- **DATASET CONTENT**
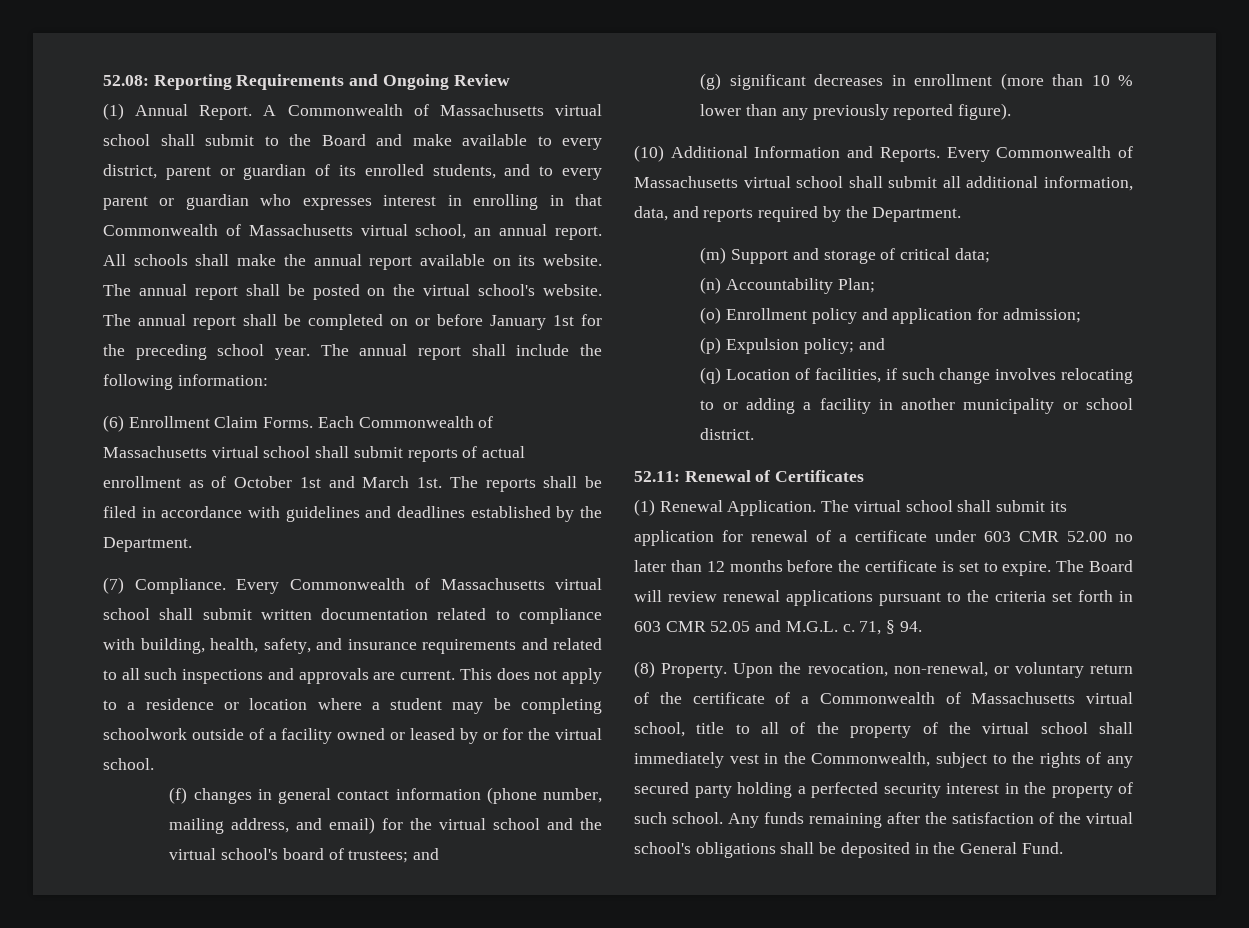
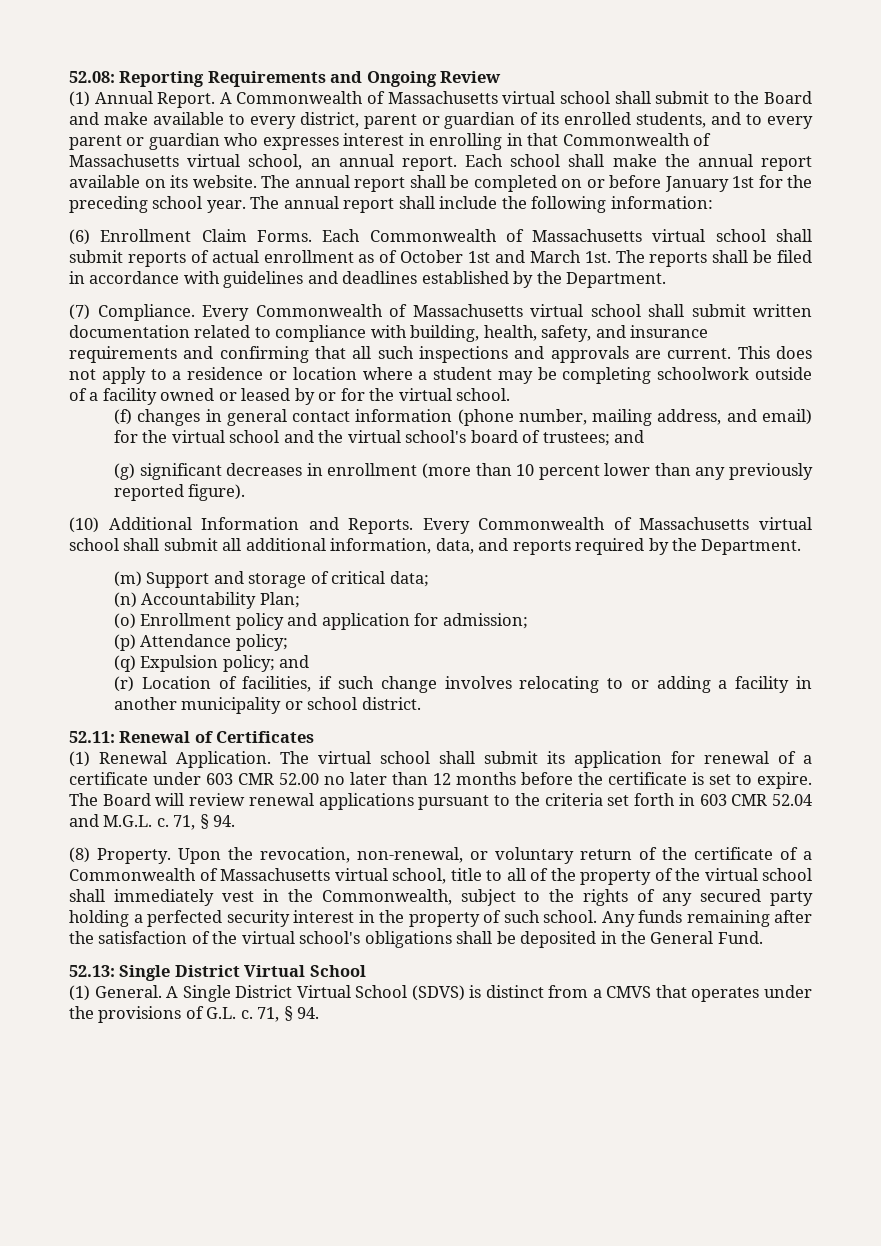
- All schools shall make the annual report available on its website.
+ Each school shall make the annual report available on its website.
- The annual report shall be posted on the virtual school's website. The annual report shall be completed on or before January 1st for the preceding school year.
+ The annual report shall be completed on or before January 1st for the preceding school year.
- Every Commonwealth of Massachusetts virtual school shall submit written documentation related to compliance with building, health, safety, and insurance requirements and related to all such inspections and approvals are current.
+ Every Commonwealth of Massachusetts virtual school shall submit written documentation related to compliance with building, health, safety, and insurance requirements and confirming that all such inspections and approvals are current.
- (g) significant decreases in enrollment (more than 10 % lower than any previously reported figure).
+ (g) significant decreases in enrollment (more than 10 percent lower than any previously reported figure).
- (p) Expulsion policy; and
+ (p) Attendance policy;
+ (q) Expulsion policy; and
- (q) Location of facilities, if such change involves relocating to or adding a facility in another municipality or school district.
+ (r) Location of facilities, if such change involves relocating to or adding a facility in another municipality or school district.
- The Board will review renewal applications pursuant to the criteria set forth in 603 CMR 52.05 and M.G.L. c.
+ The Board will review renewal applications pursuant to the criteria set forth in 603 CMR 52.04 and M.G.L. c.
+ 52.13: Single District Virtual School
+ (1) General. A Single District Virtual School (SDVS) is distinct from a CMVS that operates under the provisions of G.L. c. 71, § 94.

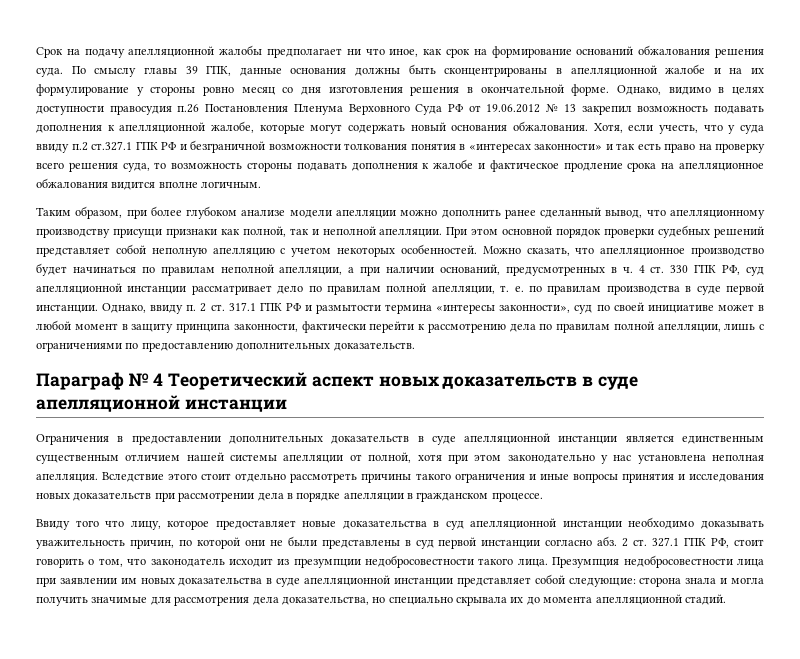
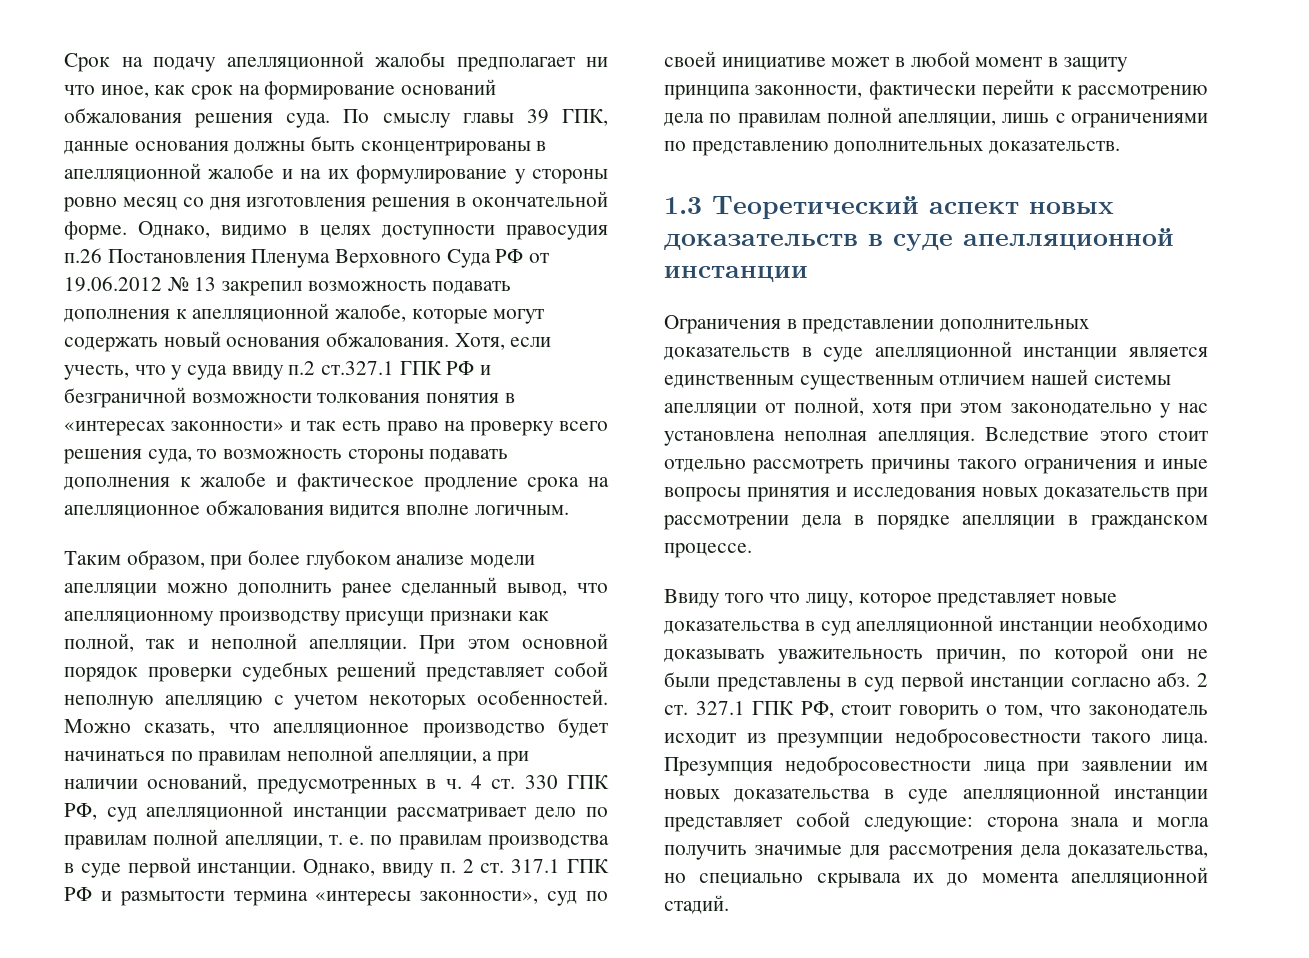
- Однако, ввиду п. 2 ст. 317.1 ГПК РФ и размытости термина «интересы законности», суд по своей инициативе может в любой момент в защиту принципа законности, фактически перейти к рассмотрению дела по правилам полной апелляции, лишь c ограничениями по предоставлению дополнительных доказательств.
+ Однако, ввиду п. 2 ст. 317.1 ГПК РФ и размытости термина «интересы законности», суд по своей инициативе может в любой момент в защиту принципа законности, фактически перейти к рассмотрению дела по правилам полной апелляции, лишь c ограничениями по представлению дополнительных доказательств.
- Параграф № 4 Теоретический аспект новых доказательств в суде апелляционной инстанции
+ 1.3 Теоретический аспект новых доказательств в суде апелляционной инстанции
- Ограничения в предоставлении дополнительных доказательств в суде апелляционной инстанции является единственным существенным отличием нашей системы апелляции от полной, хотя при этом законодательно у нас установлена неполная апелляция.
+ Ограничения в представлении дополнительных доказательств в суде апелляционной инстанции является единственным существенным отличием нашей системы апелляции от полной, хотя при этом законодательно у нас установлена неполная апелляция.
- Ввиду того что лицу, которое предоставляет новые доказательства в суд апелляционной инстанции необходимо доказывать уважительность причин, по которой они не были представлены в суд первой инстанции согласно абз.
+ Ввиду того что лицу, которое представляет новые доказательства в суд апелляционной инстанции необходимо доказывать уважительность причин, по которой они не были представлены в суд первой инстанции согласно абз.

- **WORK TASK**
From the records above, extract exactly and only the lines that begin at the line with "percent lower than any previously reported figure)." and stop after the line with "(q) Expulsion policy; and".

- **RESPONSE BOX**
+ (g) significant decreases in enrollment (more than 10 percent lower than any previously reported figure).
- (p) Expulsion policy; and
+ (p) Attendance policy;
+ (q) Expulsion policy; and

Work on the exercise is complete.